Crossover between Solid-like and Liquid-like Behavior in Supercooled Liquids
X. R. Tian, D. M. Zhang, B. Zhang, D. Y. Sun, X. G. Gong

TL;DR
This paper investigates the dynamic crossover in supercooled liquids between solid-like and liquid-like behaviors, identifying a characteristic temperature and proposing new pathways that explain dynamic anomalies without a thermodynamic phase transition.
Contribution
It introduces a new ratio-based characterization of supercooled liquids' dynamics and identifies a crossover temperature, providing a microscopic explanation for macroscopic anomalies.
Findings
Identification of a crossover temperature Tx between Tm and Tg.
Supercooled liquids follow paths with distinct thermodynamic and dynamic behaviors.

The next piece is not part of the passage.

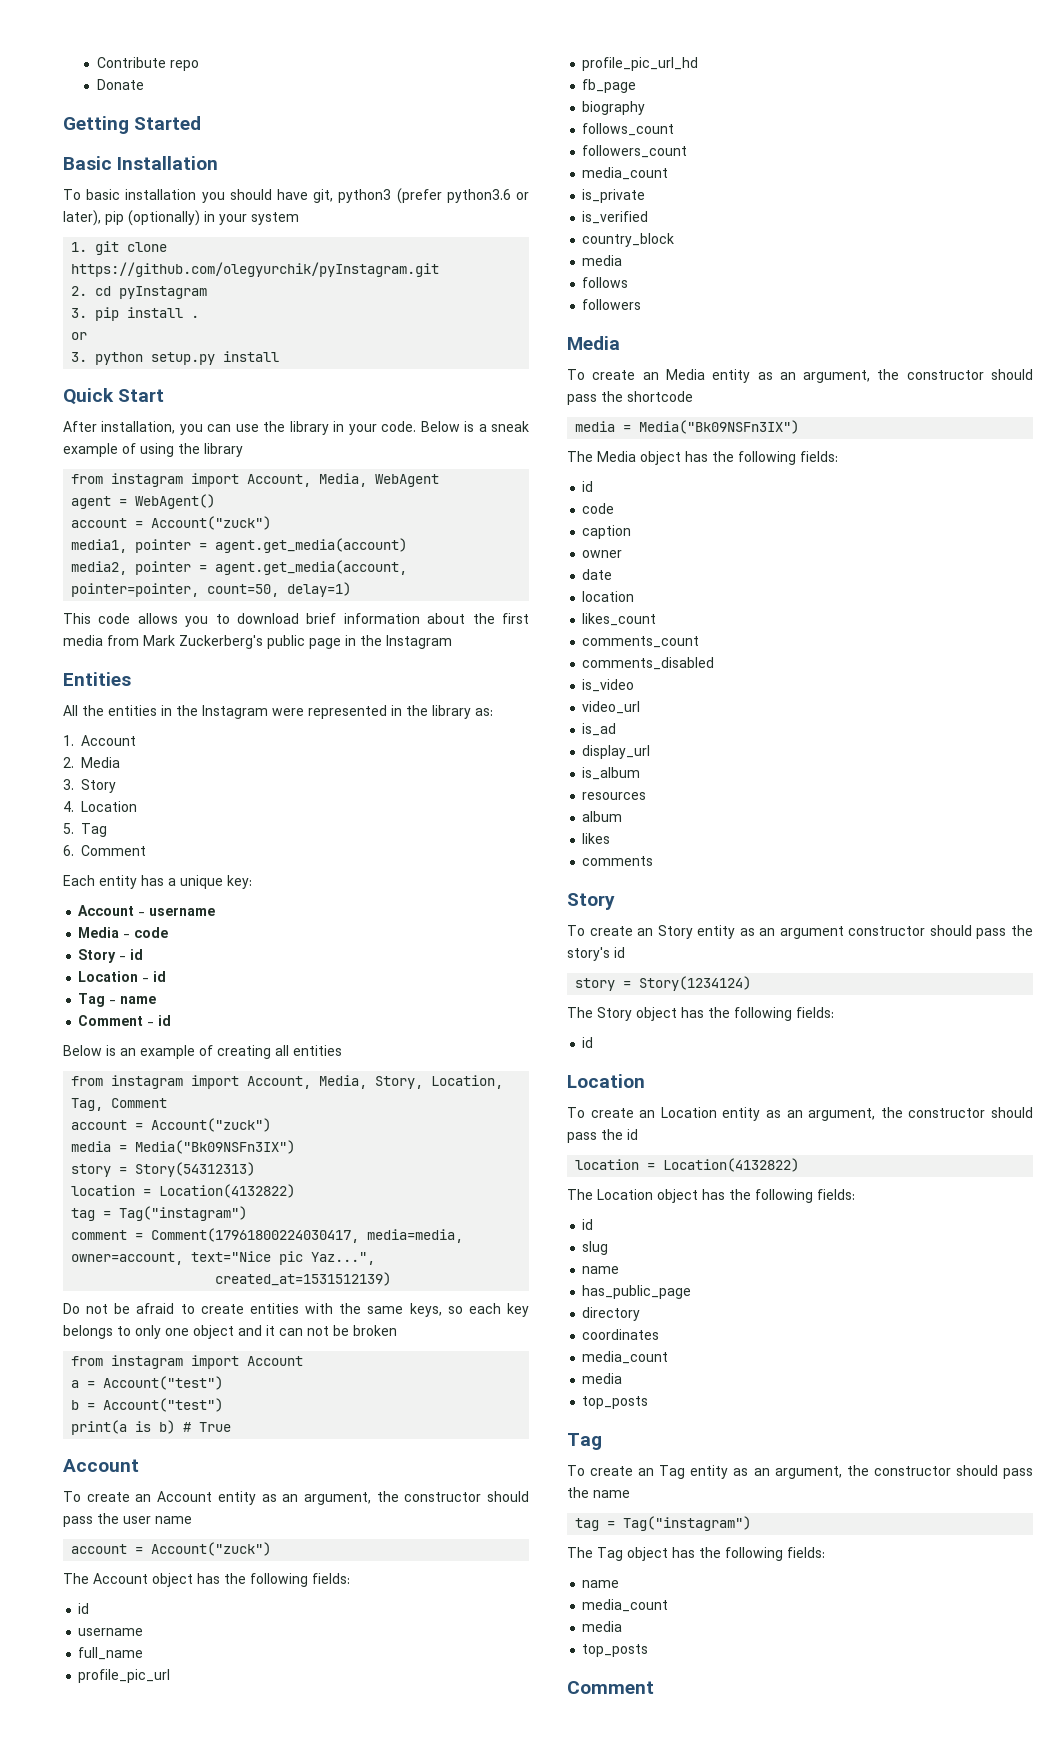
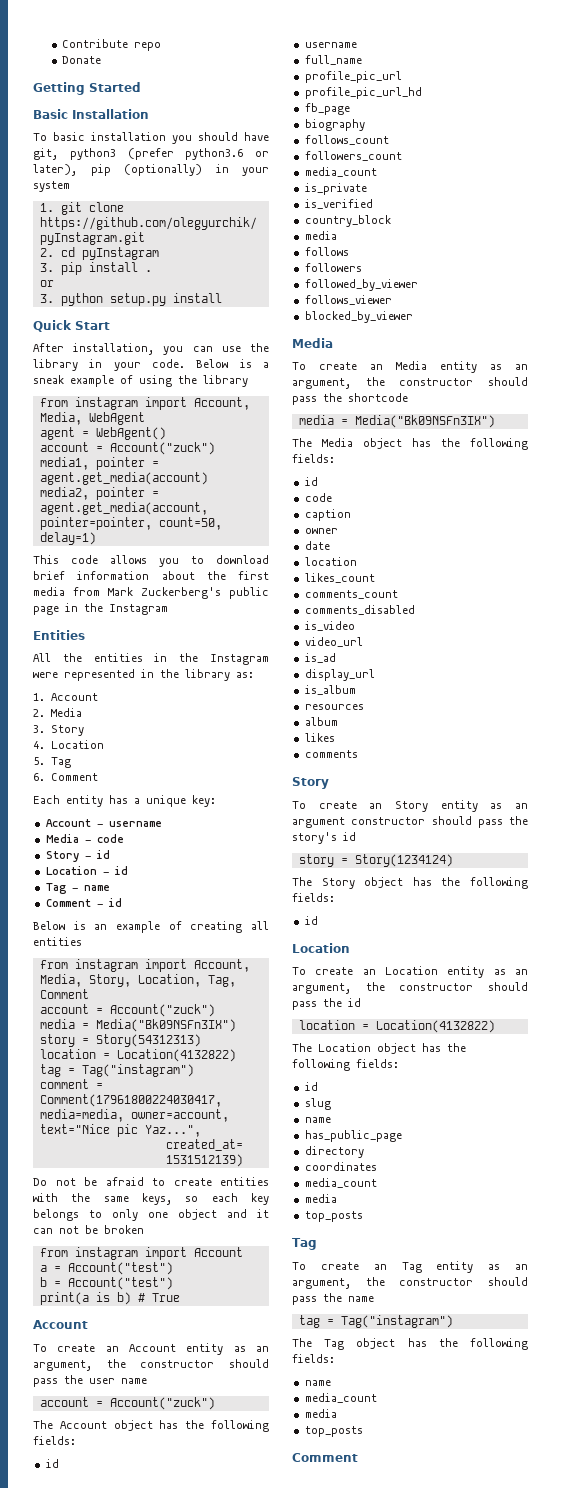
(642, 304) none -> [304,279,418,291] [304,295,392,305] [304,311,413,323] // followed_by_viewer // follows_viewer // blocked_by_viewer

Simulation results show a universal crossover between solid-like and liquid-like states.
Abstract
In supercooled liquids, at a temperature between the glass transition temperature Tg and the melting point Tm, thermodynamic properties remain continuous, while dynamic behavior exhibits anomalies. The origin of such thermodynamics-dynamic decoupling has long been a puzzle in the field of glass researches. In this study, we show that the ratio of the alpha-relaxation time associated with the relative and center-of-mass coordinate of nearest-neighbor atomic pairs can effectively characterize the dynamic features of supercooled liquids. With this approach, supercooled liquids can be categorized into two distinct 'states' based on their dynamics: solid-like and liquid-like behaviors. We further propose four possible paths from the liquid to the final glass state, each exhibiting unique thermodynamic and dynamic behaviors. Two of these paths predict a characteristic temperature Tx between…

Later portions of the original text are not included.